Published online Oct 26, 2023. doi: 10.12998/wjcc.v11.i30.7350
Peer-review started: August 17, 2023
First decision: August 30, 2023
Revised: September 10, 2023
Accepted: September 28, 2023
Article in press: September 28, 2023
Published online: October 26, 2023
Processing time: 68 Days and 18.2 Hours
Administering anti-osteoporotic agents to patients perioperatively is a widely accepted approach for improving bone fusion rates and reducing the risk of complications. The best anti-osteoporotic agents for spinal fusion surgery remain unclear.
This network meta-analysis suggests that teriparatide combined with denosumab and teriparatide alone significantly can increase the fusion rate and decreased the Oswestry disability index (ODI) without increasing adverse events.
The purpose of this study was to investigate the efficacy and safety of different anti-osteoporotic agents in spinal fusion surgery via network meta-analysis.
Searches were conducted in four electronic databases (PubMed, EMBASE, Web of Science, the Cochrane Library and China National Knowledge Infrastructure (CNKI) from inception to November 2022. Any studies that compared anti-osteoporotic agents vs placebo for spinal fusion surgery were included in this network meta-analysis. Outcomes included fusion rate, ODI, and adverse events. Network meta-analysis was performed by R software with the gemtc package.

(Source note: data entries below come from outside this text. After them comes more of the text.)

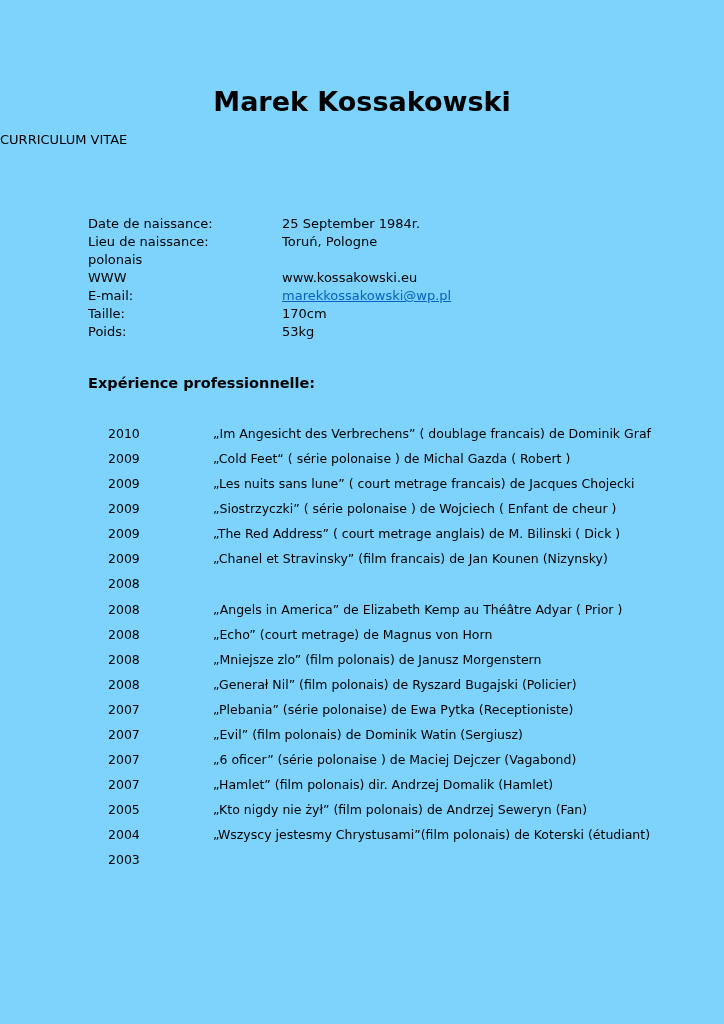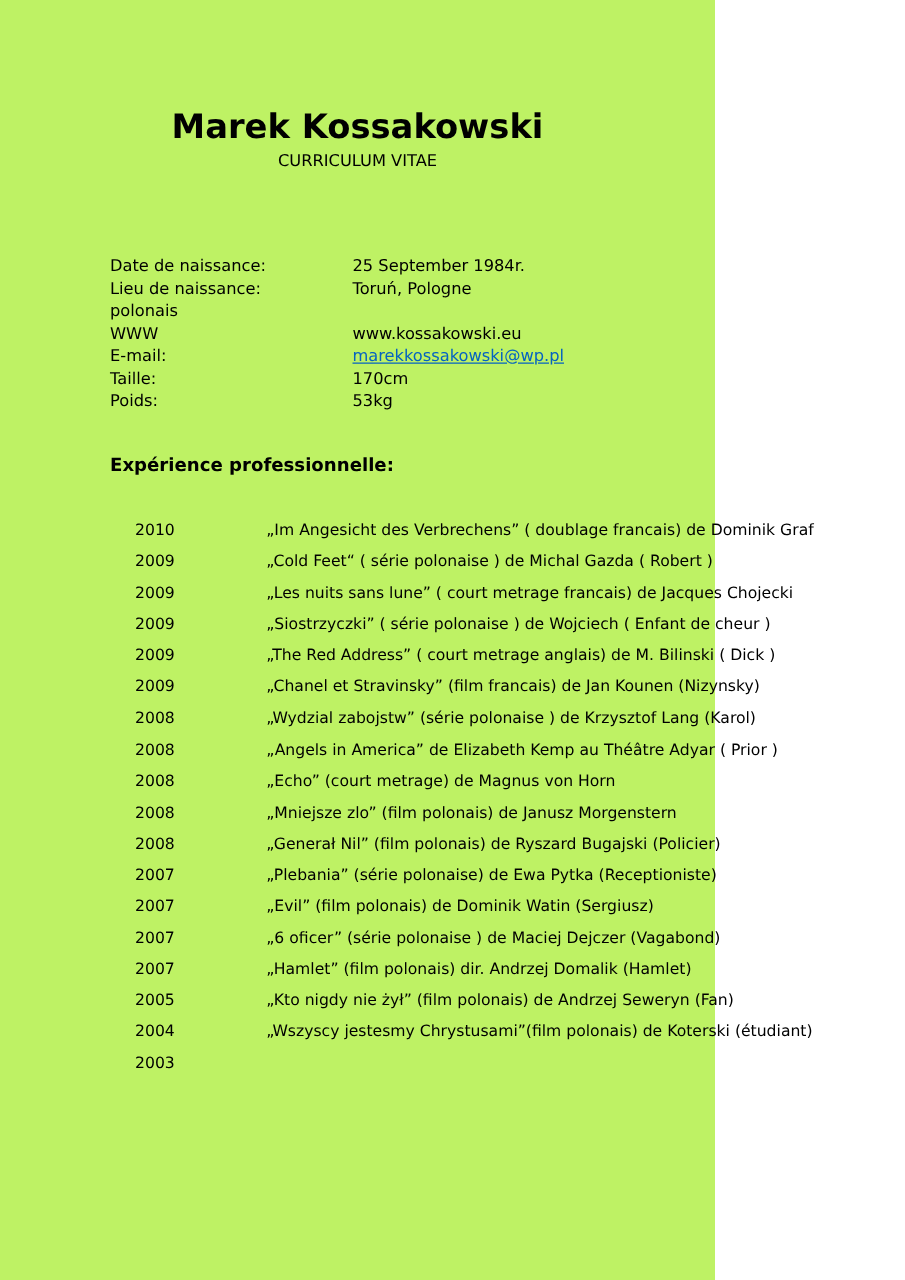"Marek Kossakowski" .page { background: #bef264 -> #7dd3fc; width: 572px -> 724px }
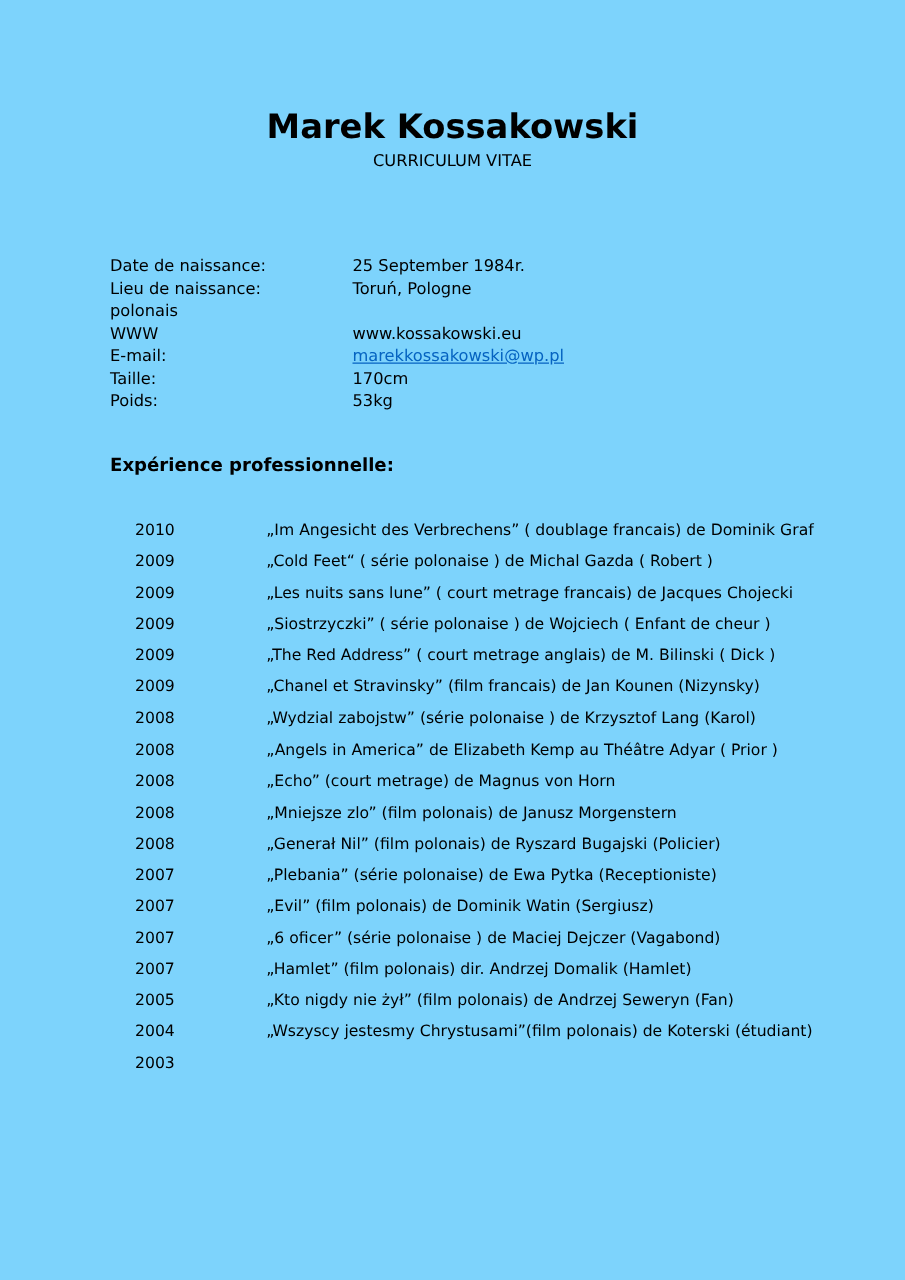"CURRICULUM VITAE" .subtitle { margin-top: 5px -> 15px; text-align: center -> none }
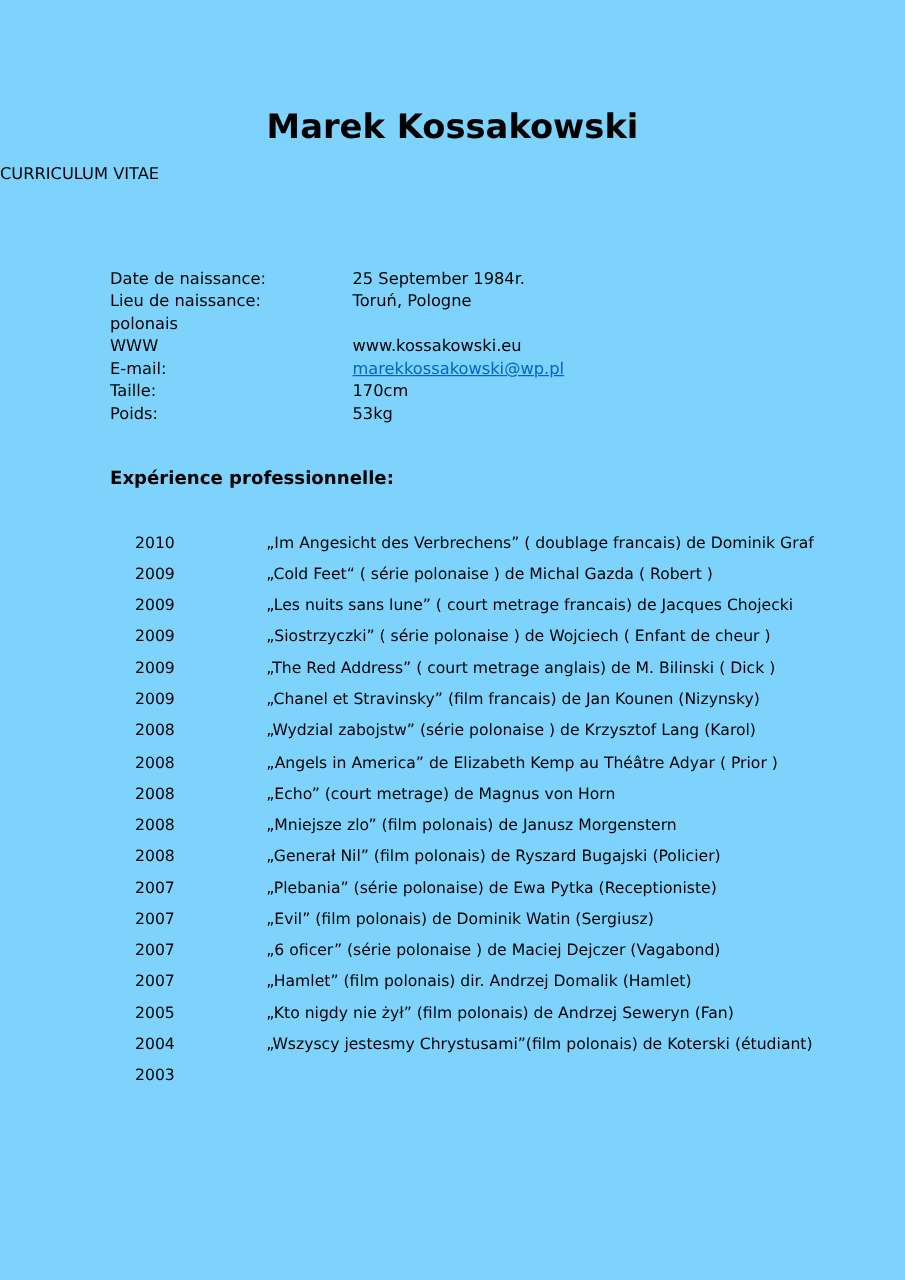"„Wydzial zabojstw” (série polonaise )" span.exp-desc { html: <span>„Wydzial zabojstw” (série polonaise ) de Krzysztof Lang (Karol)</span> -> none }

In total, 13 randomized controlled trials were included in this network meta-analysis. Only teriparatide (OR 3.2, 95%CI: 1.4 to 7.8) was more effective than placebo in increasing the fusion rate. The surface under the cumulative ranking curve (SUCRA) of teriparatide combined with denosumab was the highest (SUCRA, 90.9%), followed by teriparatide (SUCRA, 74.0%), zoledronic acid (SUCRA, 43.7%), alendronate (SUCRA, 41.1%) and risedronate (SUCRA, 35.0%). Teriparatide (MD -15, 95%CI: -28 to -2.7) and teriparatide combined with denosumab (MD -20, 95%CI: -40 to -0.43) were more effective than placebo in decreasing the ODI. The SUCRA of teriparatide combined with denosumab was highest (SUCRA, 90.8%), followed by teriparatide (SUCRA, 74.5%), alendronate (SURCA, 52.7), risedronate (SURCA, 52.1%), zoledronic acid (SURCA, 24.2%) and placebo (SURCA, 5.6%) for ODI. The adverse events were not different between groups.
This network meta-analysis suggests that teriparatide combined with denosumab and teriparatide alone significantly increase the fusion rate and decrease the ODI without increasing adverse events. Based on current evidence, teriparatide combined with denosumab or teriparatide alone is recommended to increase the fusion rate and to reduce ODI in spinal fusion patients.
Teriparatide combined with denosumab or teriparatide alone is recommended to increase the fusion rate and to reduce ODI in spinal fusion patients.